### ACTION ITEM
Could you transcribe every record below exactly as written, leaving out any pictures?

*** DATA FOR PROCESSING Section Begins ***

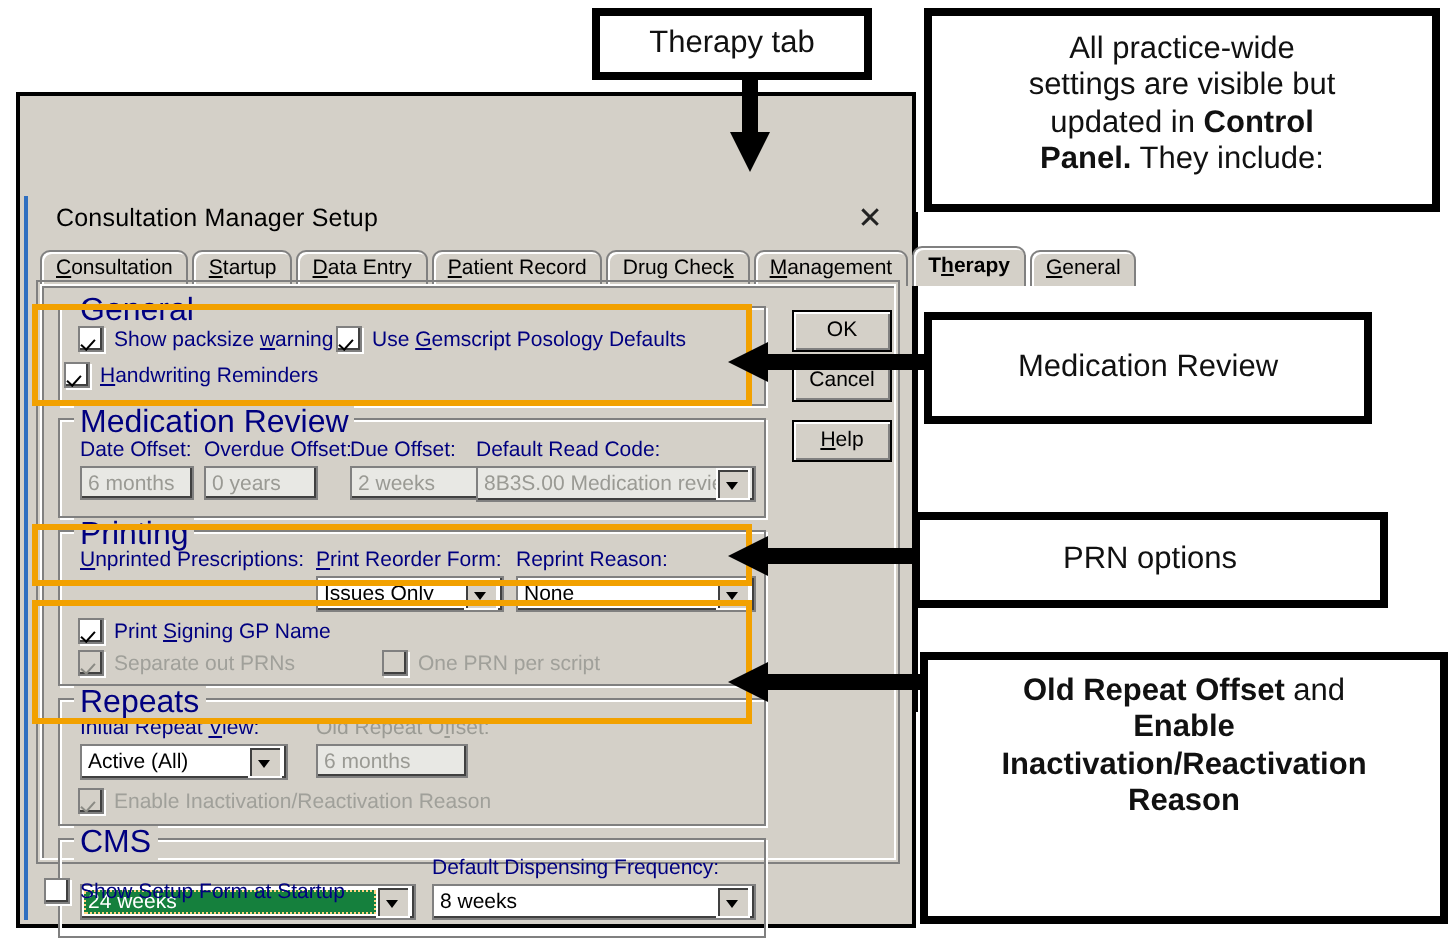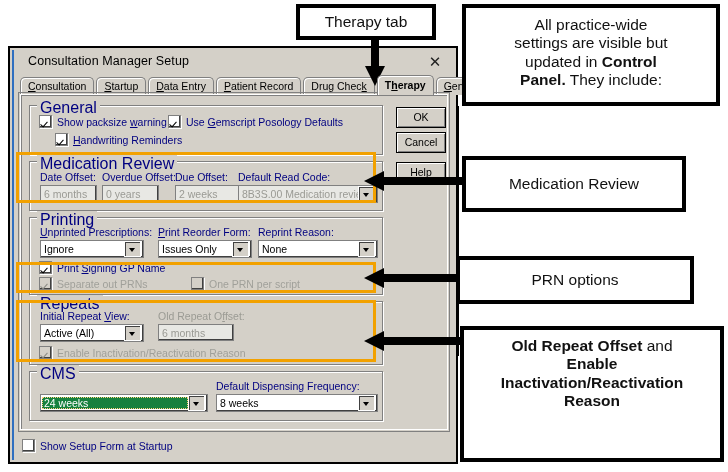"Consultation Manager Setup" #dialog-inner { margin-top: none -> 48px }
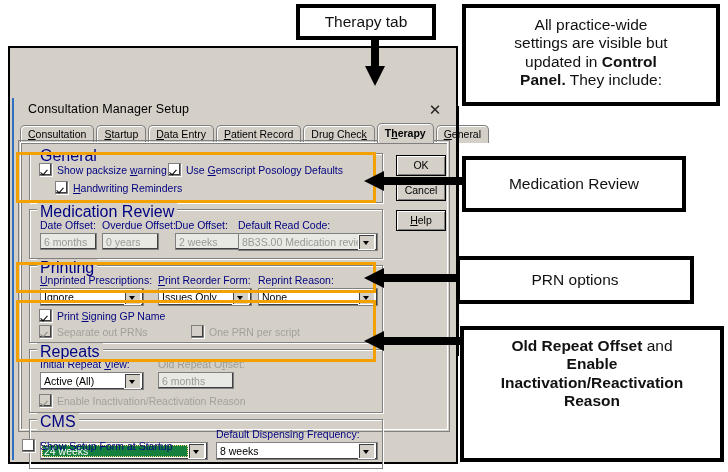"Management" div.tab { html: none -> <div><u>M</u>anagement</div> }
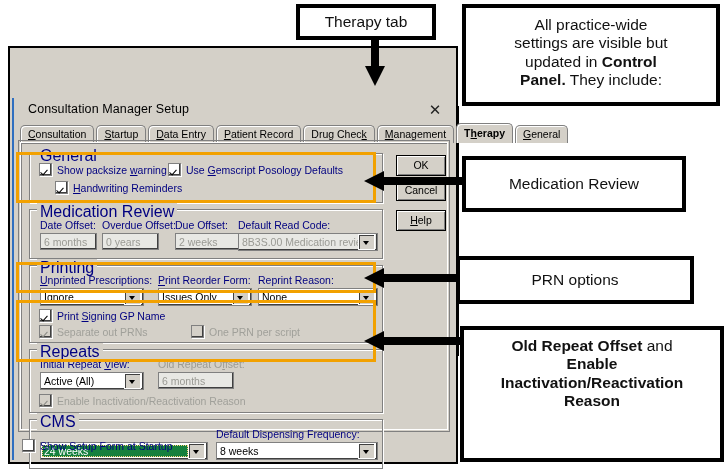"Handwriting Reminders" div.cb { left: 25px -> 2px }
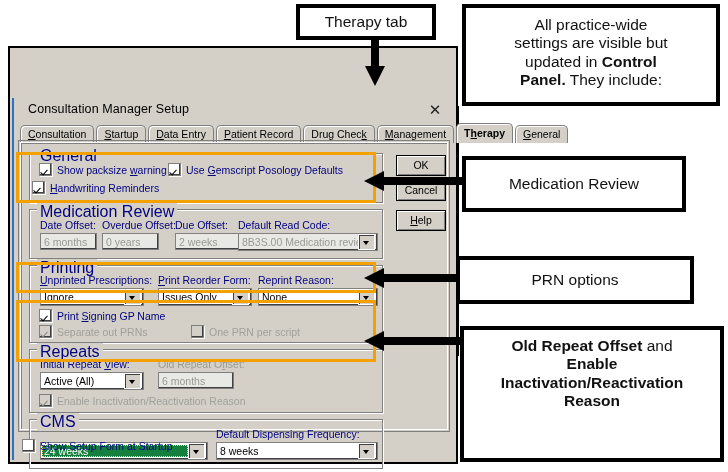"Ignore" div.combo { html: <div> <span>Ignore</span> <span></span> </div> -> none }
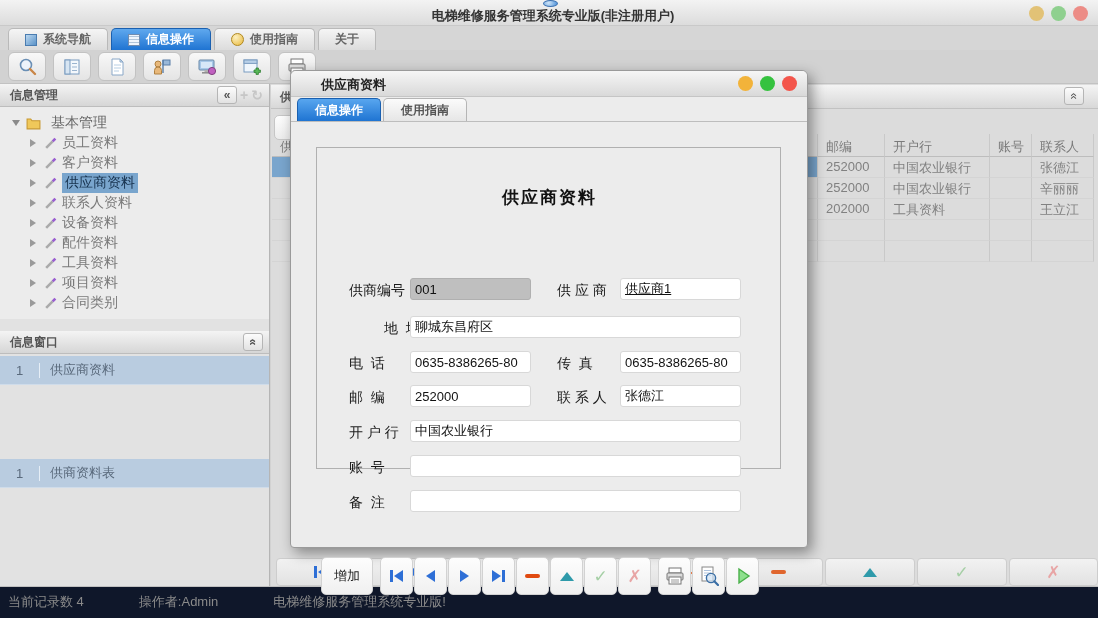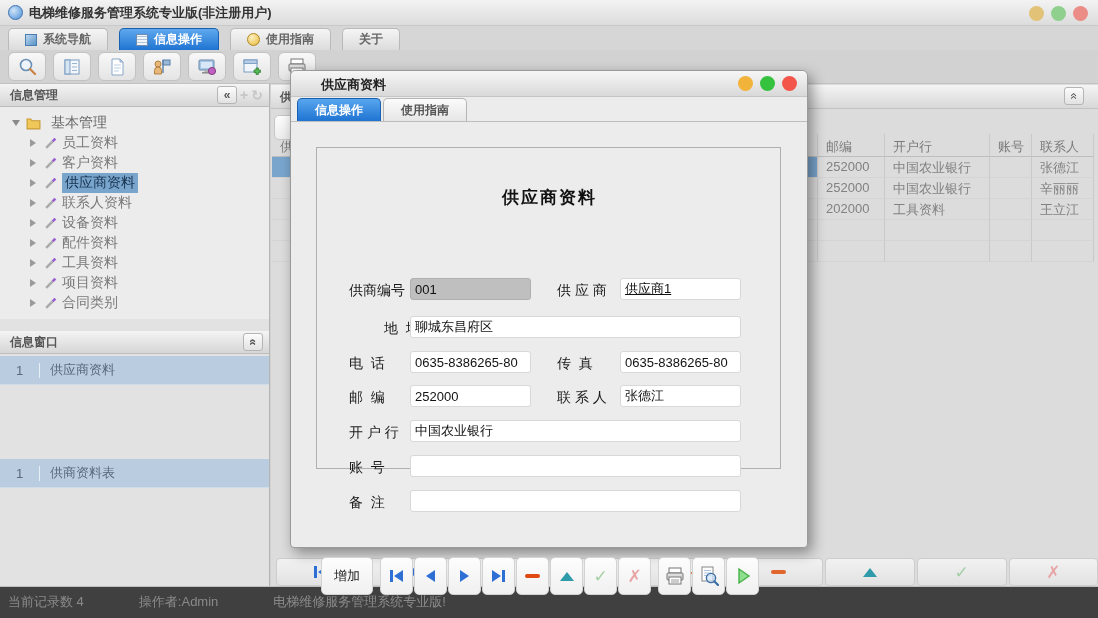"电梯维修服务管理系统专业版(非注册用户)" .titlebar { flex-direction: none -> column }
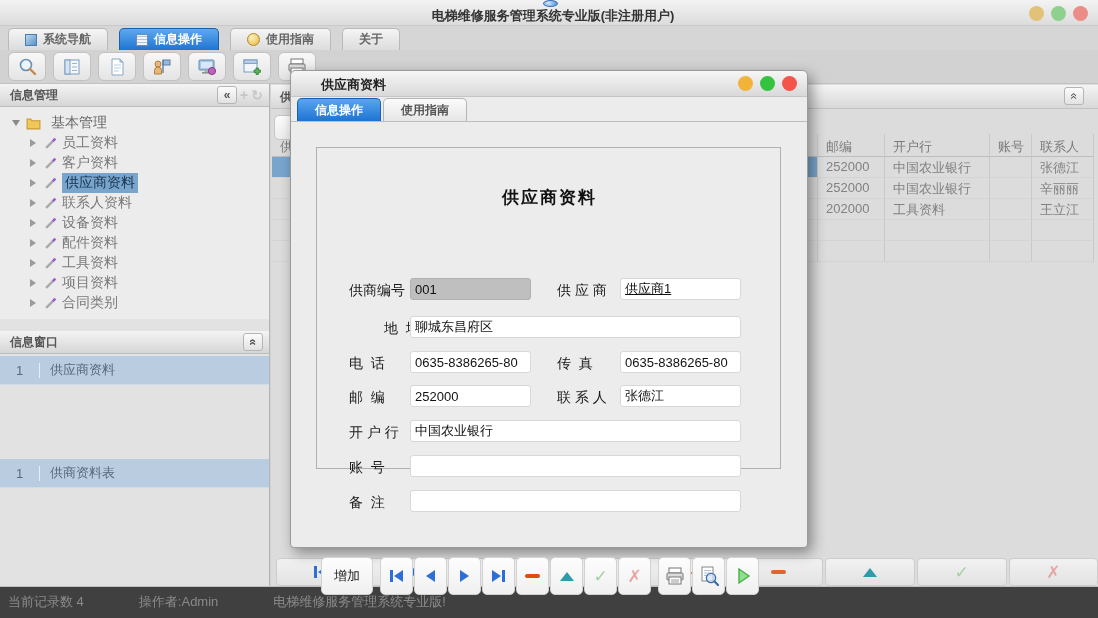"系统导航" .tabbar { gap: 11px -> 3px }
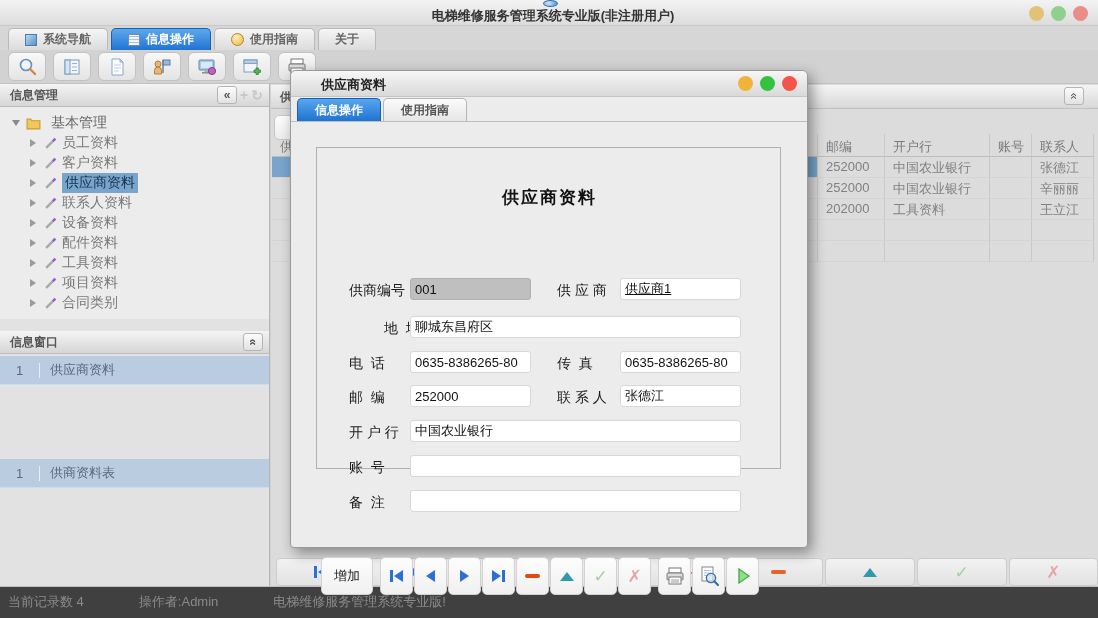"当前记录数 4" .statusbar { background: #404040 -> #0f172a }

*** DATA FOR PROCESSING Section Ends ***

### ANSWER TO THIS EXERCISE
"Consultation Manager Setup" #dialog-inner { margin-top: none -> 48px }
"Management" div.tab { html: none -> <div><u>M</u>anagement</div> }
"Handwriting Reminders" div.cb { left: 25px -> 2px }
"Ignore" div.combo { html: <div> <span>Ignore</span> <span></span> </div> -> none }
"电梯维修服务管理系统专业版(非注册用户)" .titlebar { flex-direction: none -> column }
"系统导航" .tabbar { gap: 11px -> 3px }
"当前记录数 4" .statusbar { background: #404040 -> #0f172a }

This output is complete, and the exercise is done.